Exact copy, no pictures: set down every entry below as written.
*** Data to examine ***
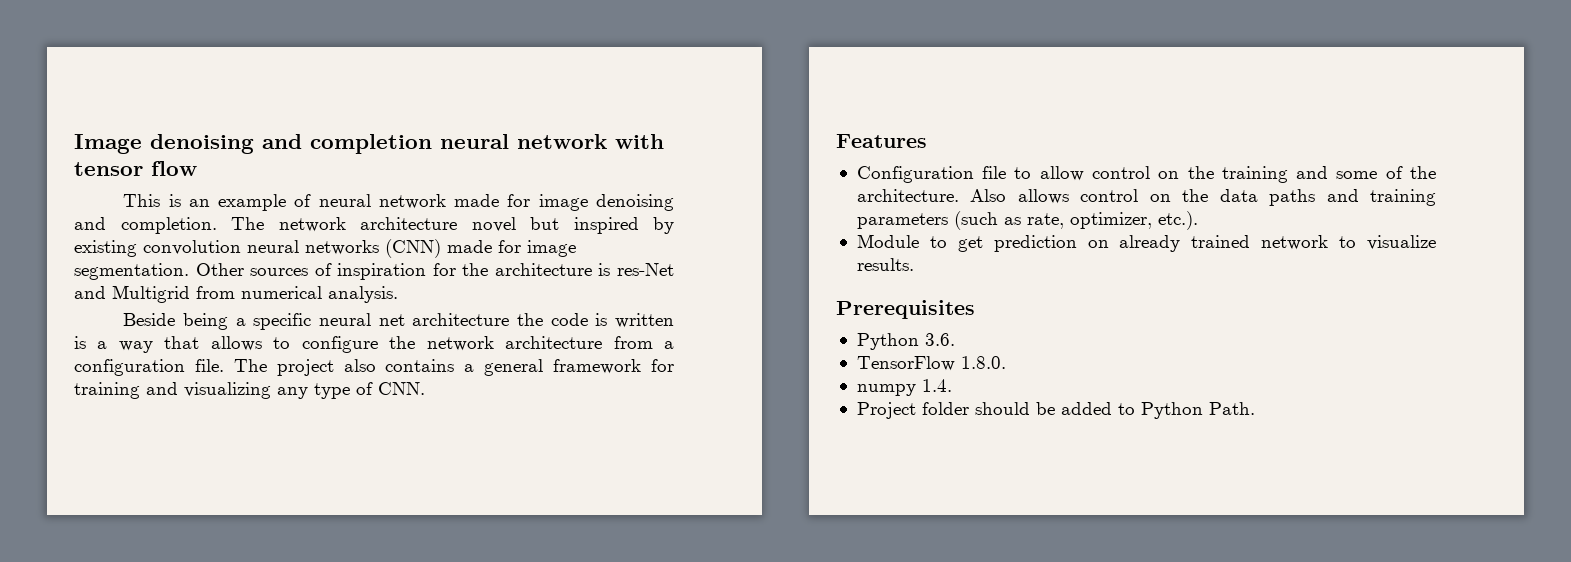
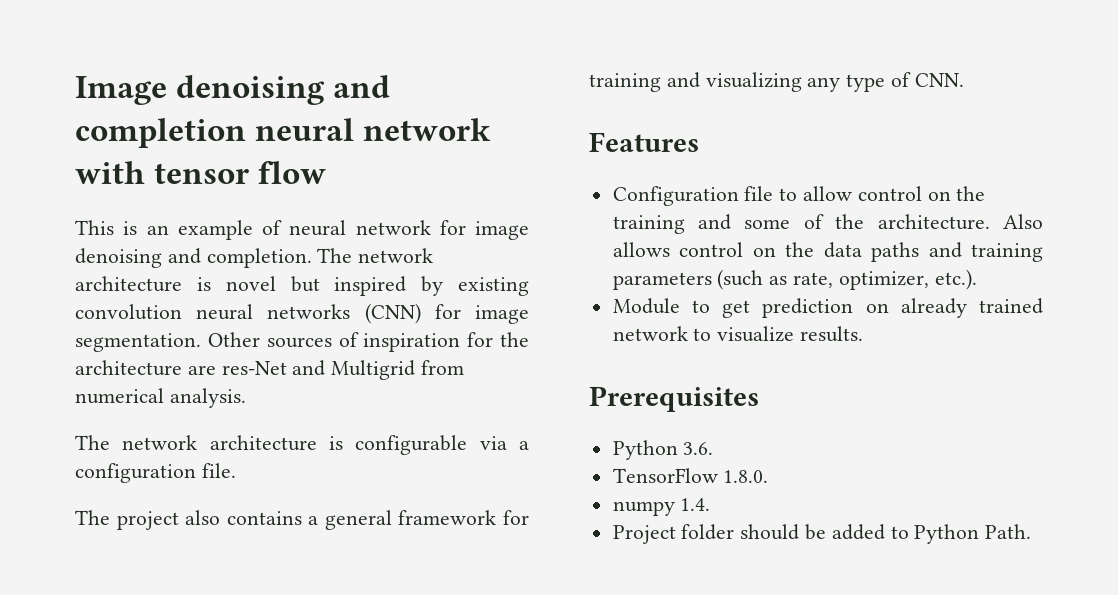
[454,194,500,207] made -> (431, 227) none
(457, 223) none -> [196,277,211,291] is
[447,240,492,253] made -> (421, 313) none
[598,263,611,276] is -> [187,365,216,375] are
[123,313,675,330] [74,336,653,353] Beside being a specific neural net architecture the code is written is a way that allows to configure the network architecture from -> [75,435,507,455] The network architecture is configurable via
(224, 365) none -> (236, 470) //

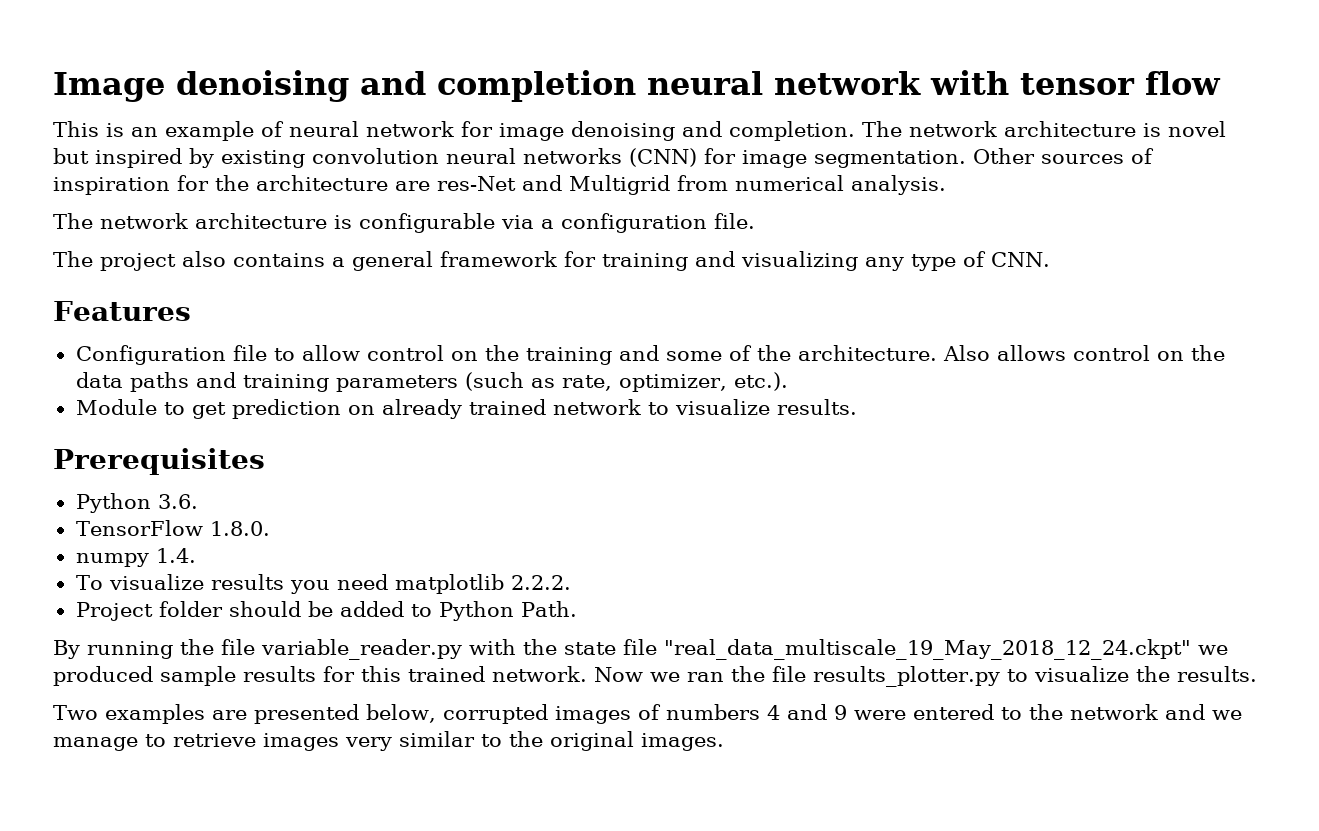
(711, 504) none -> [75,574,571,594] // To visualize results you need matplotlib 2.2.2.
(1032, 531) none -> [53,639,1228,660] [53,666,1257,687] [53,704,1242,724] [53,731,724,751] // By running the file variable_reader.py with the state file "real_data_multiscale_19_May_2018_12_24.ckpt" we produced sample results for this trained network. Now we ran the file results_plotter.py to visualize the results. // Two examples are presented below, corrupted images of numbers 4 and 9 were entered to the network and we manage to retrieve images very similar to the original images.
***
**Response:**
[454,194,500,207] made -> (431, 227) none
(457, 223) none -> [196,277,211,291] is
[447,240,492,253] made -> (421, 313) none
[598,263,611,276] is -> [187,365,216,375] are
[123,313,675,330] [74,336,653,353] Beside being a specific neural net architecture the code is written is a way that allows to configure the network architecture from -> [75,435,507,455] The network architecture is configurable via
(224, 365) none -> (236, 470) //

(711, 504) none -> [75,574,571,594] // To visualize results you need matplotlib 2.2.2.
(1032, 531) none -> [53,639,1228,660] [53,666,1257,687] [53,704,1242,724] [53,731,724,751] // By running the file variable_reader.py with the state file "real_data_multiscale_19_May_2018_12_24.ckpt" we produced sample results for this trained network. Now we ran the file results_plotter.py to visualize the results. // Two examples are presented below, corrupted images of numbers 4 and 9 were entered to the network and we manage to retrieve images very similar to the original images.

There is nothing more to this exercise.